A new method has been devised for measuring the mass of the Milky Way galaxy. It’s more accurate than previous methods and confirms that our galactic home is much lighter than previously estimated. Being made up of stars, clouds of gasses, planets, and other features and surrounded by a halo of dark matter, the Milky Way weighs in between 400 and 780 billion times greater than the mass of the sun.

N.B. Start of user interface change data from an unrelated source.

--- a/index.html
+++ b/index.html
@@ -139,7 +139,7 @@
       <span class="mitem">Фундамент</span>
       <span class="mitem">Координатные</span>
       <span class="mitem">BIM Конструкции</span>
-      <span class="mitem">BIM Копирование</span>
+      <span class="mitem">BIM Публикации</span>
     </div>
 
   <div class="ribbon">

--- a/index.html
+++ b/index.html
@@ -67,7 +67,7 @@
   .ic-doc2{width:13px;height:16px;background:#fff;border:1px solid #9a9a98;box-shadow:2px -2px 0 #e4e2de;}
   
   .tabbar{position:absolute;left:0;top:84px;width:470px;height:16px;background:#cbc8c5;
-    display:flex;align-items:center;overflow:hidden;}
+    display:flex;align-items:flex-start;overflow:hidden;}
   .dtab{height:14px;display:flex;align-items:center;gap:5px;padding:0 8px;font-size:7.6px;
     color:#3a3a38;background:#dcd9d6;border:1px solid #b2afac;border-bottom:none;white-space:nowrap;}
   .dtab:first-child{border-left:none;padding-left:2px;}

Using the new measurement method, scientists were able to work out roughly how much dark matter is contained within the Milky Way’s halo. While dark matter is virtually invisible, astronomers know it’s there. Revealing itself only through gravity, dark matter can bend starlight the same way in which a black hole can through gravitational lensing. Gwendolyn Eadie, the co-author of the study and a Ph.D. candidate in astrophysics at McMasters University in Ontario, Canada, says, “There are all sorts of different facets of research in astronomy where dark matter is necessary. Even though we know the dark matter should be there, [and] we think it should be there, the ratio of dark matter to luminous matter in particular galaxies may be under debate.”

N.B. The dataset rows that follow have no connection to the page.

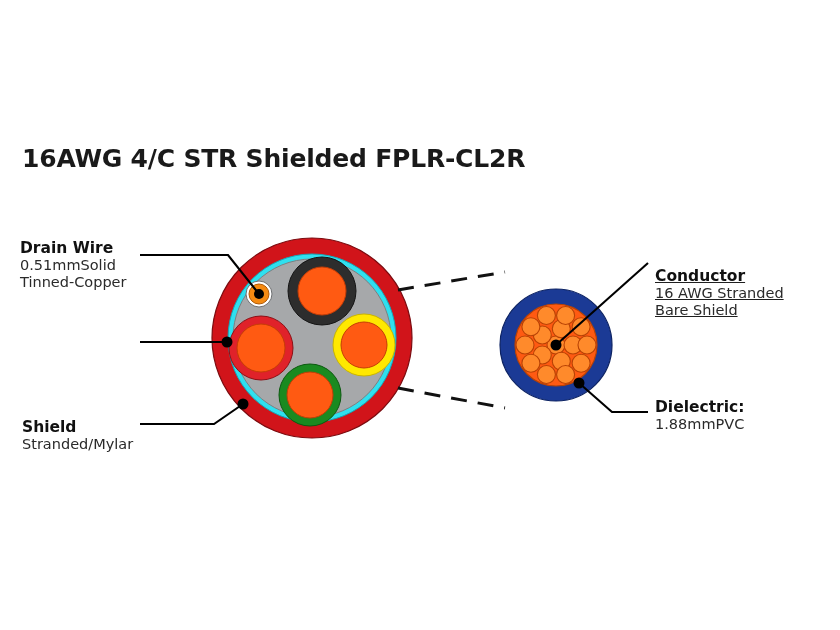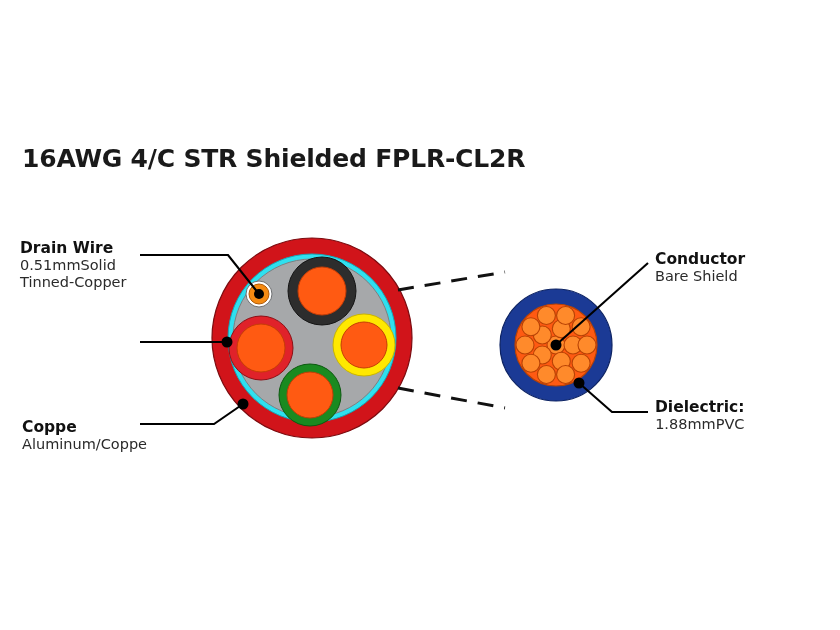--- a/index.html
+++ b/index.html
@@ -163,7 +163,7 @@
     <span class="sub">Aluminum/Coppe</span>
   </div>
 
-  <div class="callout" style="left:655px; top:250px;">
+  <div class="callout" style="left:655px; top:267px;text-decoration:underline;">
     <span class="ttl">Conductor</span>
     <span class="sub">Bare Shield</span>
   </div>

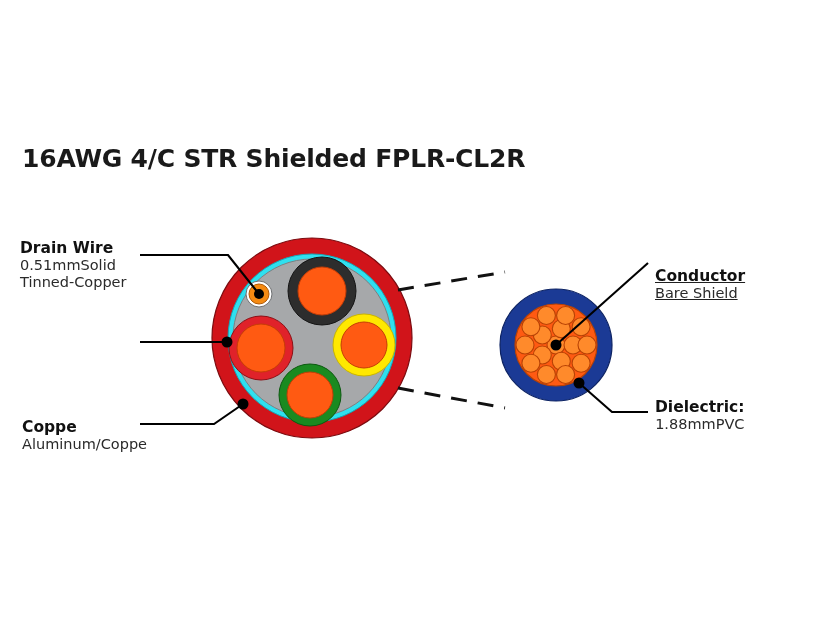--- a/index.html
+++ b/index.html
@@ -165,6 +165,7 @@
 
   <div class="callout" style="left:655px; top:267px;text-decoration:underline;">
     <span class="ttl">Conductor</span>
+    <span class="sub">16 AWG Stranded</span>
     <span class="sub">Bare Shield</span>
   </div>
 

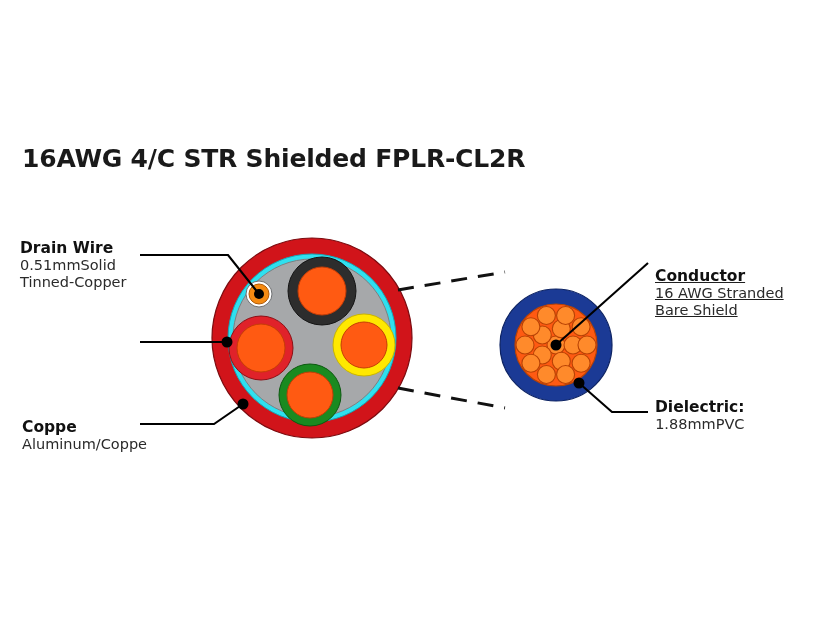--- a/index.html
+++ b/index.html
@@ -169,7 +169,7 @@
     <span class="sub">Bare Shield</span>
   </div>
 
-  <div class="callout" style="left:655px; top:398px;text-align:right;">
+  <div class="callout" style="left:655px; top:398px;">
     <span class="ttl">Dielectric:</span>
     <span class="sub">1.88mmPVC</span>
   </div>

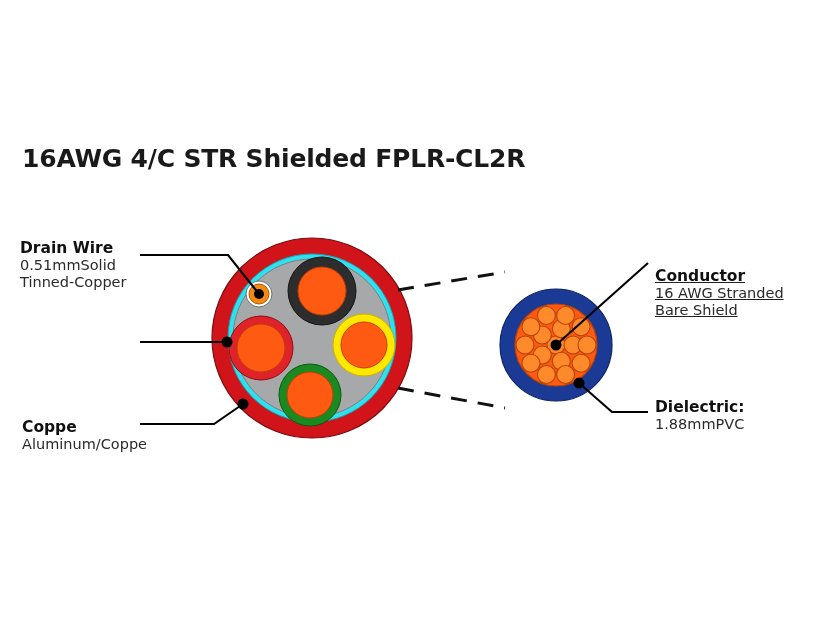--- a/index.html
+++ b/index.html
@@ -159,7 +159,7 @@
   </div>
 
   <div class="callout" style="left:22px; top:418px;">
-    <span class="ttl">Coppe</span>
+    <span class="ttl">Shield</span>
     <span class="sub">Aluminum/Coppe</span>
   </div>
 

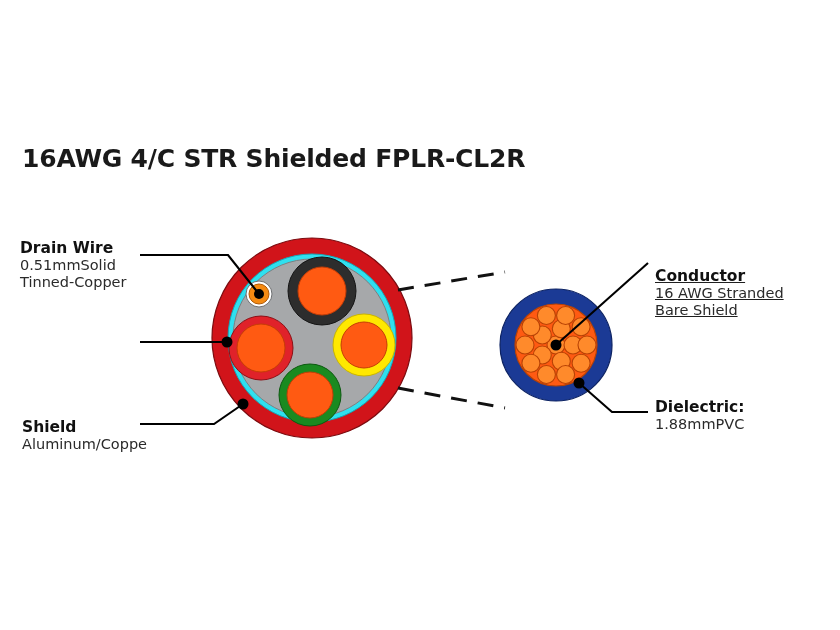--- a/index.html
+++ b/index.html
@@ -160,7 +160,7 @@
 
   <div class="callout" style="left:22px; top:418px;">
     <span class="ttl">Shield</span>
-    <span class="sub">Aluminum/Coppe</span>
+    <span class="sub">Stranded/Mylar</span>
   </div>
 
   <div class="callout" style="left:655px; top:267px;text-decoration:underline;">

In being able to calculate the mass of the dark matter halo, astronomers will gain a deeper understanding of how the universe evolved and the role dark matter plays in the formation of galaxies. The way in which the new measurement was taken as by looking at other large things found within the galaxy such as globular clusters. Globular clusters are large, dense groups of stars that are quite big enough to be galaxies, and there are 157 known in the Milky Way. The new method of measuring uses all the available information there is on these globular clusters and is based on an old technique called a hierarchal Bayesian model. It will also help astronomers determine where the galaxy ends and where the remainder of space starts.
But, this is just the beginning of the new measuring technique. Scientists and astronomers will continue working on it to make it even more accurate at measuring globular clusters and hence refining the Milky Way mass measurements too. Eadie also mentioned that she would also be receiving data from the European Space Agency’s Gaia spacecraft that will provide us with the measurements of all the stars within the Milky Way, which could also be used to calculate the mass of the Milky Way and use it as a comparison against the new method.